「コース特別実習・演習」コンセプト

薬学科・学科長 越前 宏俊教授 インタビュー

2006年度から薬学教育は6年制となり、臨床教育が従来よりも格段に充実されました。その象徴は5年次の病院と薬局における合計22週間の標準実務実習です。

これは、医療人を目指す薬学生にとって、大学で学んだ知識を実際の医療の場で確認するとともに実践力のレベルに高めることが必須であるからです。本学の薬学科学生は全員が薬剤師資格を取得した上で、社会に巣立って行くことを目指しています。その進路は病院や薬局だけでなく、新規医薬品の臨床試験に関係する製薬企業および治験支援企業や公的な試験研究機関、厚生労働省、医薬品審査機関などの公務員を目指す学生も多く、また、伝統医療を深く学ぶことを希望する者もいます。さらには、卒後に外資系医薬品企業への就職を目指す学生や、海外での薬剤師を目指す者、少数ですが卒業後に研究者や教育者を指向する学生も見受けられるなど、学生の進路は多様です。


そこで、本学では、薬剤師国家試験受験資格に必須である標準実務実習に加えて、学生の多様な進路に即した経験と実践力を養成できる7種類の特別コース(病院薬学、地域医療、臨床開発、健康薬学、伝統医療薬学、薬学研究、海外医療研修)を選択必修のカリキュラムとして用意しました。学生は、希望に応じて特別コースを選択し、病院と地域医療(薬局)コースでは標準実習施設での研修を延長する形で、また他のコースでは、標準実習の無い時期に各特別コースの特長を生かした形で実習を行っています。

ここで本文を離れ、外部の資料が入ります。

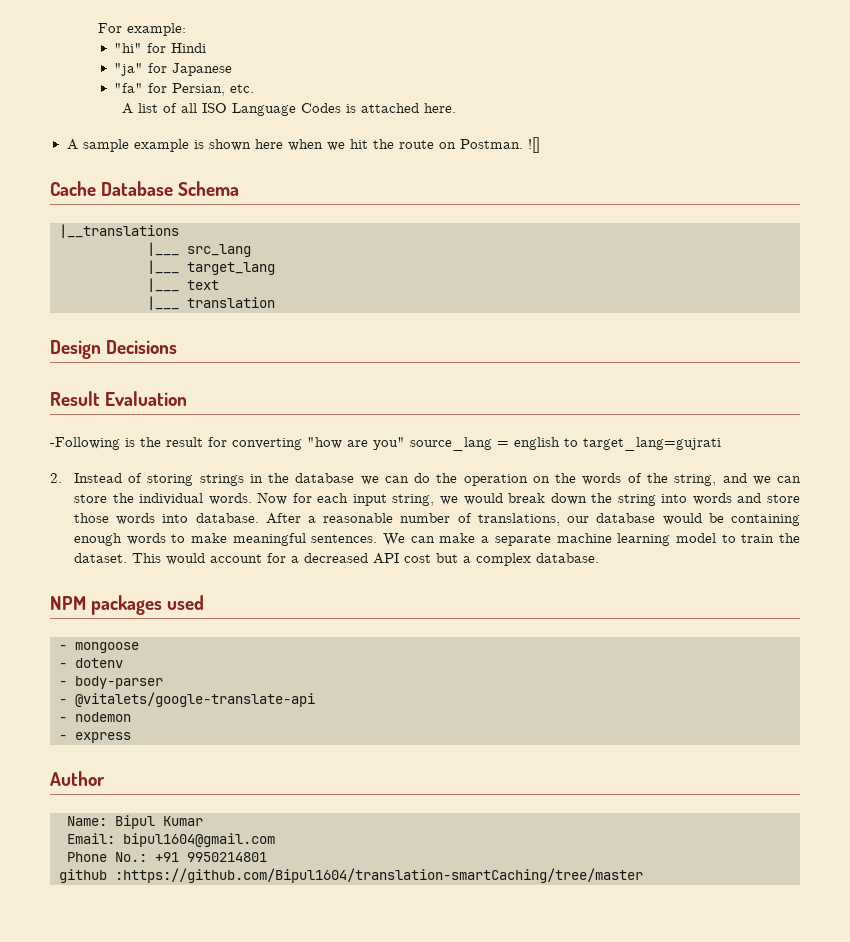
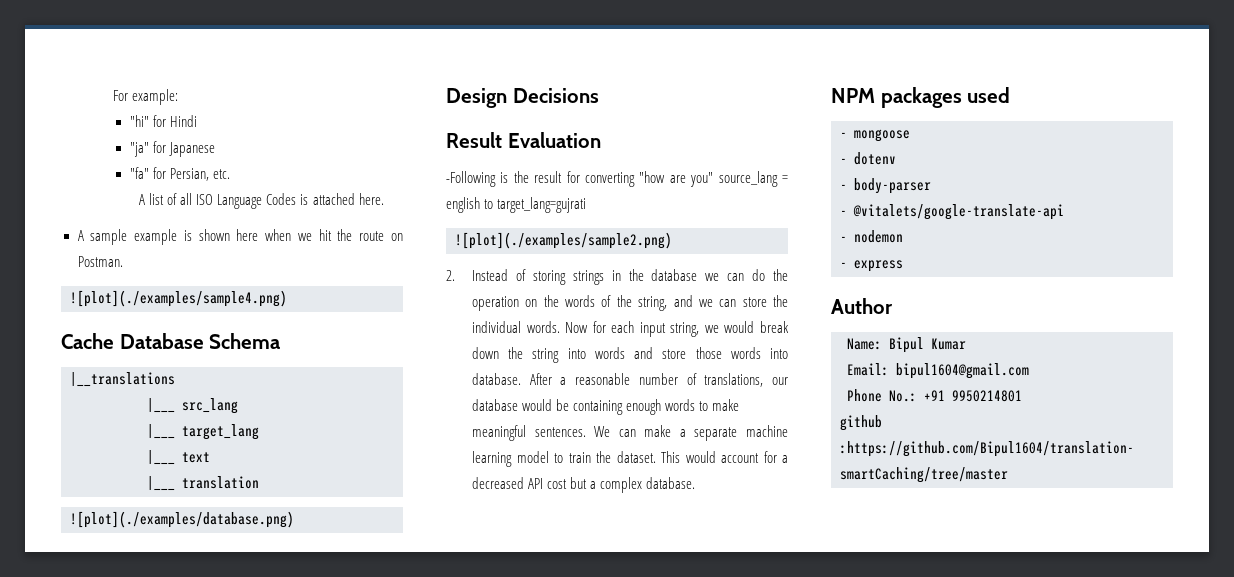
[527,137,540,153] ![] -> [70,290,287,307] // ![plot](./examples/sample4.png)
(275, 302) none -> [70,511,294,528] // ![plot](./examples/database.png)
(721, 444) none -> [455,232,672,249] // ![plot](./examples/sample2.png)

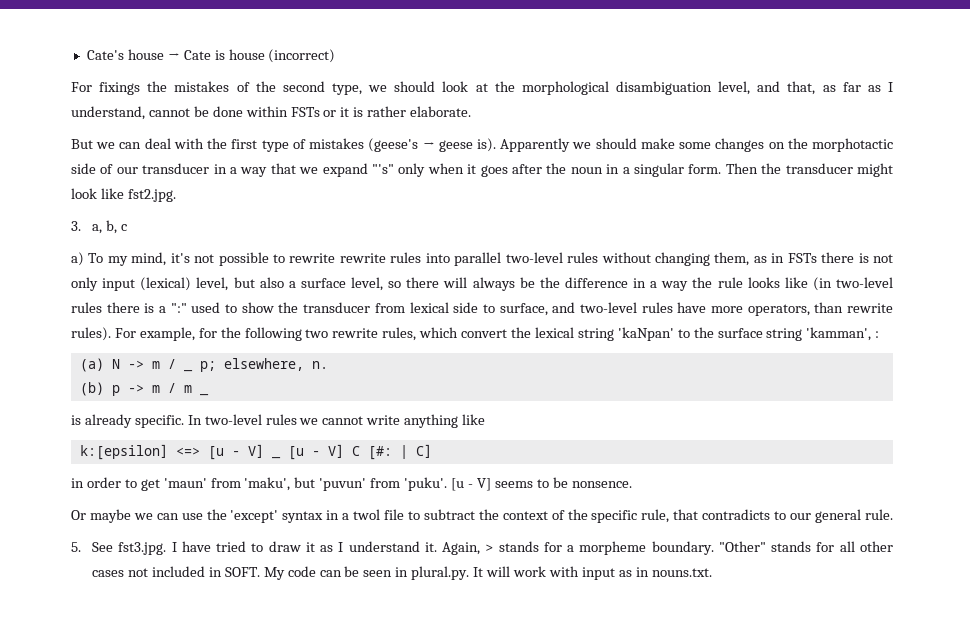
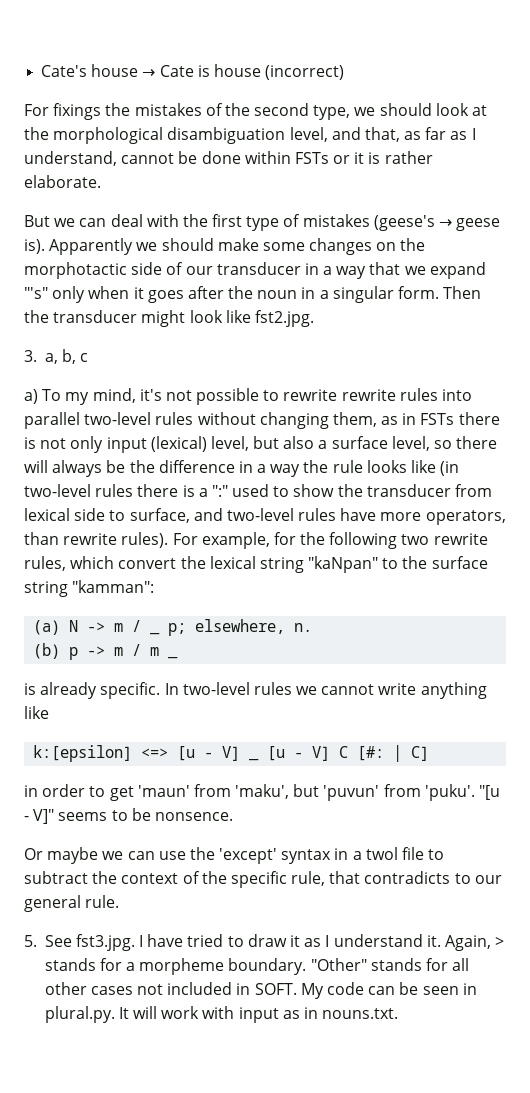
[617,327,674,341] 'kaNpan' -> [308,556,379,573] "kaNpan"
[806,327,880,341] 'kamman', : -> [72,580,155,593] "kamman":
[451,478,491,491] [u - V] -> [479,785,501,800] [24,809,55,824] "[u - V]"

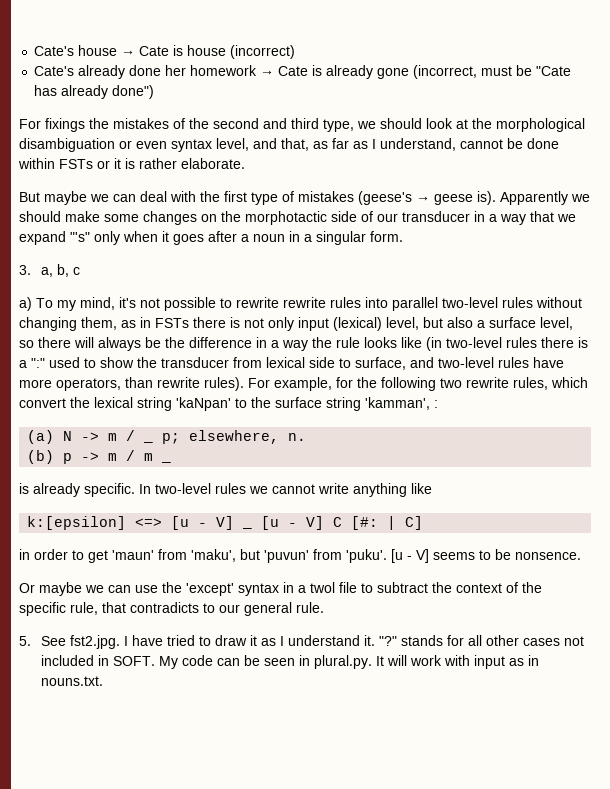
(345, 72) none -> [34,65,572,79] [34,85,155,99] // Cate's already done her homework → Cate is already gone (incorrect, must be "Cate has already done")
(310, 109) none -> [263,118,319,129] and third
(286, 135) none -> [119,139,212,152] or even syntax
(50, 221) none -> [44,191,87,205] maybe
[228,286,254,299] the -> [241,234,249,242] a
[443,286,482,299] [24,310,314,327] Then the transducer might look like fst2.jpg. -> (403, 236) none
[308,556,379,573] "kaNpan" -> [176,397,231,411] 'kaNpan'
[72,580,155,593] "kamman": -> [365,397,438,410] 'kamman', :
[479,785,501,800] [24,809,55,824] "[u - V]" -> [391,549,429,563] [u - V]
[75,934,135,951] fst3.jpg. -> [69,635,120,649] fst2.jpg.
[444,935,505,951] [44,958,367,975] Again, > stands for a morpheme boundary. "Other" -> [378,636,397,646] "?"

医療薬学先進国である欧米の薬剤師教育では、日本よりも長い1年間程度の実務実習がかねてから実施されていますが、本学の特別コースで特別実習を行えば、どのような進路を希望するにせよ欧米の薬学生と同等の実務能力を身につけて卒業することができるでしょう。2012年春には、いよいよ特別コースでの教育を受けた6年制薬学教育の第一期生が社会へ旅立ちます。薬学教育の大きな変革期に当たり、本学は私立薬科大学の雄としての使命を自覚して今後とも新しい教育に挑戦していきます。